Challenges and Questions on Implementing Custom Sampling Strategy for CNN Training with Large Multichannel TIFF Files in Ray

Title:

Challenges and Questions on Implementing Custom Sampling Strategy for CNN Training with Large Multichannel TIFF Files in Ray

Body:

Context:

I am working on a project where we train a Convolutional Neural Network (CNN) using large, multichannel TIFF files stored in an S3 bucket (totaling terabytes of data). The metadata, including class labels and image paths, is stored in a Parquet file. Given the unbalanced nature of our dataset, we are exploring a custom sampling strategy to use with Ray, as it seems Ray does not directly support PyTorch’s weighted sampler.

Strategy Overview:

Our proposed strategy involves duplicating metadata file rows (since they are comparatively small) and copying data locally to the tmp folder. This approach aims to avoid repeated data retrieval from the S3 bucket across epochs. Although I’ve implemented a basic version of this strategy and attempted optimization with map_batches, performance improvements were not as expected.

Questions and Issues:

  1. Strategy Validation: Is the approach I’ve outlined above recommended for our use case, or are there aspects I’m overlooking that might suggest a different strategy?
  2. Batch Size Management: How can I effectively control the batch size to align with my GPU’s capacity (approx. 32 images, with each image being ~2 to ~6 MB)? For instance, setting a batch size of 4 unexpectedly results in writing 26 files, as all workers still fetch files in blocks but only filter and return 4. This might not pose a problem for a small number of files, but scalability becomes a concern with larger datasets and more files. In my pipeline test with a batch size of 8, the first batch led to ~96 file writes, significantly extending the duration of the first epoch (40 minutes) compared to subsequent epochs (8 minutes). However, GPU utilization was only at 30% for the first epoch and increased to 60% from the second epoch onwards. Attempting to increase the batch size for better resource utilization led to cluster crashes and slowdowns.

Seeking Guidance:

I am looking for insights or recommendations on optimizing this process, particularly regarding efficient data handling and improving GPU utilization without compromising system stability.
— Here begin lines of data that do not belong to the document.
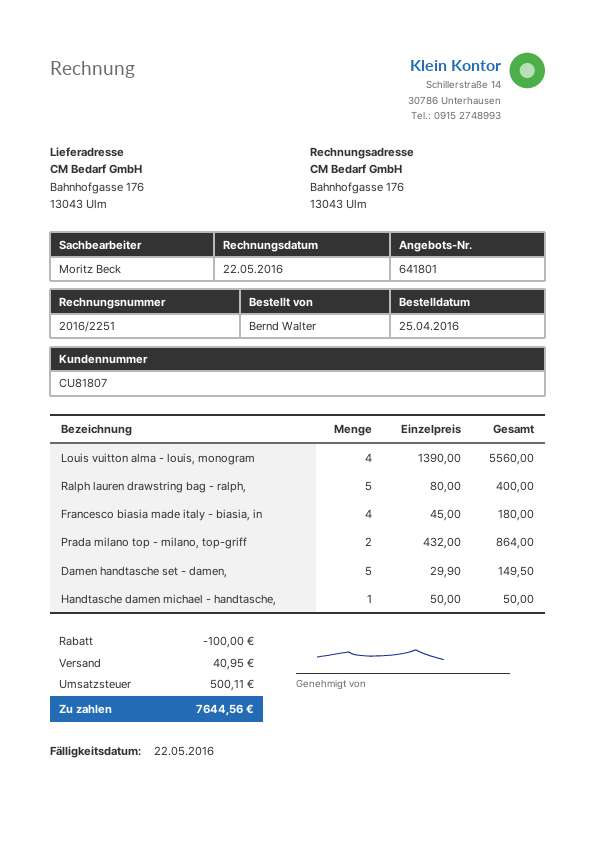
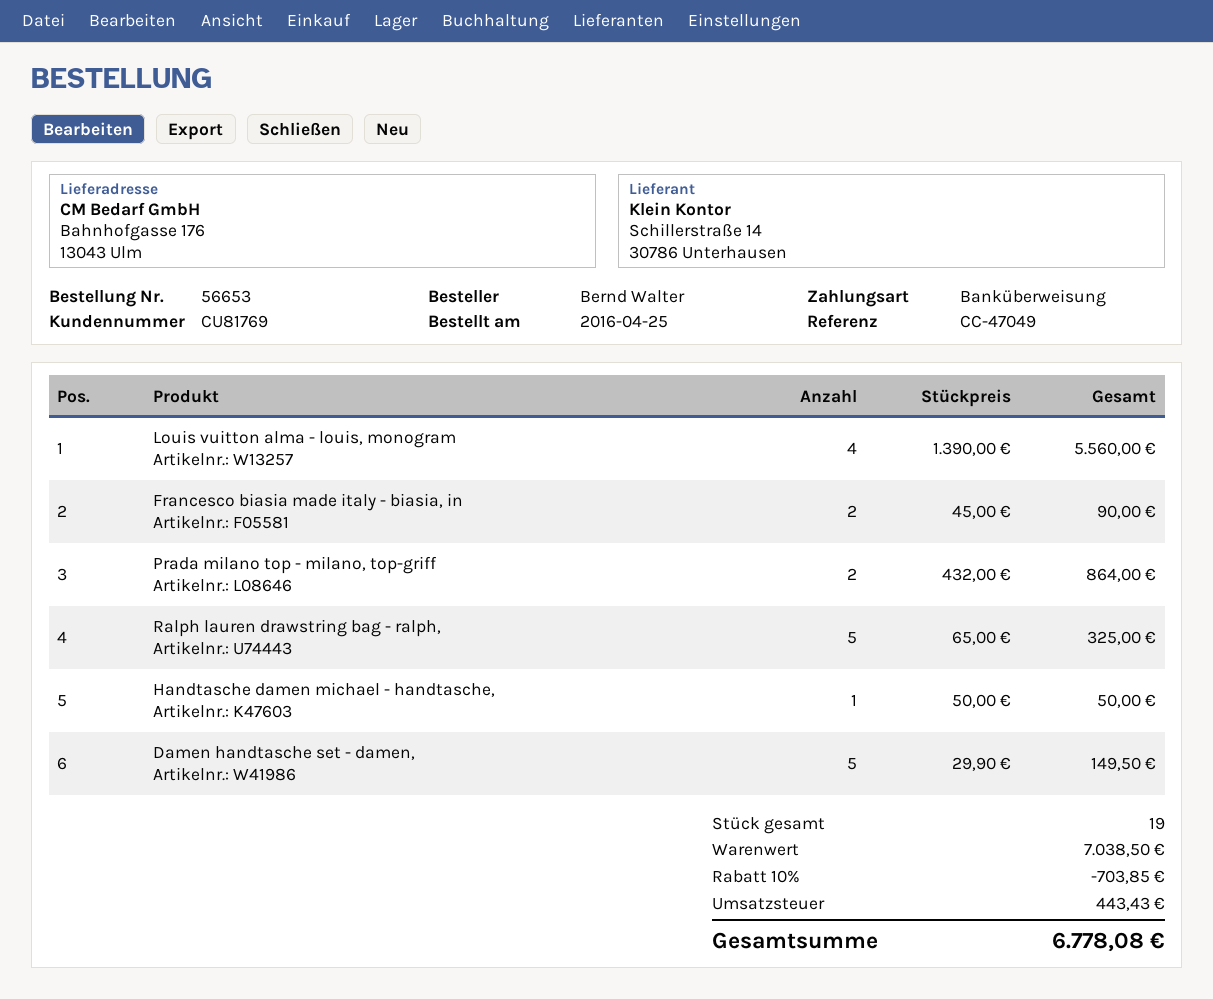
customer number: CU81807 -> CU81769
Ralph lauren drawstring bag - ralph,: 5 x 80.00 = 400.00 -> 5 x 65.00 = 325.00
Francesco biasia made italy - biasia, in: 4 x 45.00 = 180.00 -> 2 x 45.00 = 90.00
discount: 100.00 -> 703.85
shipping: 40.95 -> none
tax: 500.11 -> 443.43
total: 7644.56 -> 6778.08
Any advice on better integrating Ray’s capabilities with our project’s requirements would be greatly appreciated.

import numpy as np
import os

import ray 
import shutil


import ray.data
import torch
import tifffile

@ray.remote
class Counter:
    def __init__(self):
        self.count = 0

    def increment(self):
        self.count += 1
        return self.count

    def get_count(self):
        return self.count

def save_image(row, path, counter):
    """
    Generates and saves an image.
    """
    print(f"Saving image: {row['file']}")
    os.makedirs(path, exist_ok=True)
    file = row['file']
    im_path = os.path.join(path, file)
    print(im_path)
    if os.path.exists(im_path):
        print(f'skip write: {im_path}')
        row['file'] = im_path
        return row

    image_data = np.random.randint(0, 256, size=(100, 100), dtype=np.uint8)
    tifffile.imwrite(im_path, image_data)
    ray.get(counter.increment.remote())
    row['file'] = im_path

    return row



def read_image(row, counter):
    """
    Reading an image.
    """
    print(f"Reading image from {row['file']}")
    row['image'] = tifffile.imread(row['file'])
    ray.get(counter.increment.remote())
    return row

def teardown(file_dir):
    """
    Removes the directory containing the images.
    """
    if not os.path.exists(file_dir):
        os.makedirs(file_dir, exist_ok=True)
    else:
        for filename in os.listdir(file_dir):
            file_path = os.path.join(file_dir, filename)
            try:
                if os.path.isfile(file_path) or os.path.islink(file_path):
                    os.unlink(file_path)
                elif os.path.isdir(file_path):
                    shutil.rmtree(file_path)
            except Exception as e:
                print('Failed to delete %s. Reason: %s' % (file_path, e))

def collate_fn(batch):
    """Covert images to tensor"""
    print(f"Creating a batch:{[im for im in batch['file']]}")
    images_tensor = [torch.tensor(im.astype(float), dtype=torch.float32) for im in batch['image']]
    return {'images': images_tensor}


FILE_PATTH = '/tmp/alphabet'
MAX_EPOCHS = 5
BATCH_SIZE = 4
COCURENCY = 5
BLOCK_SIZE = 4

ray.init()
ctx = ray.data.DataContext.get_current()
ctx.execution_options.verbose_progress = True

upper_ascii_range = range(65, 91, 1)
files = [f"{chr(i)}.tiff" for i in upper_ascii_range]
print(f'the dataset contains: {files}')

ds = ray.data.from_items([{"file": file} for file in files], 
                         override_num_blocks =BLOCK_SIZE)
write_counter = Counter.remote()
read_counter = Counter.remote()

ds = (ds
    .map(save_image, fn_kwargs={"path": FILE_PATTH, "counter": write_counter}, concurrency=COCURENCY)
    .map(read_image, fn_kwargs={"counter": read_counter}, concurrency=COCURENCY)
)

dataloader = ds.iter_torch_batches(batch_size= BATCH_SIZE,
                                   drop_last=True,
                                   collate_fn= collate_fn)
for epch in range(MAX_EPOCHS):
    print(f"starting epoch: {epch}")
    for batch in dataloader:
        num_writes = ray.get(write_counter.get_count.remote())
        num_reads = ray.get(read_counter.get_count.remote())
        print(f"there have been reads/writes: ({num_reads}/{num_writes})  so far")
        pass
downloaded_images = len(os.listdir(FILE_PATTH))
total_writes = ray.get(write_counter.get_count.remote())
total_reads = ray.get(read_counter.get_count.remote())
print(f"Total writes to the directory: {total_writes}\n")
print(f"Total reads to the directory: {total_reads}\n")
print(f"There are {downloaded_images} images downloaded in {FILE_PATTH}\n")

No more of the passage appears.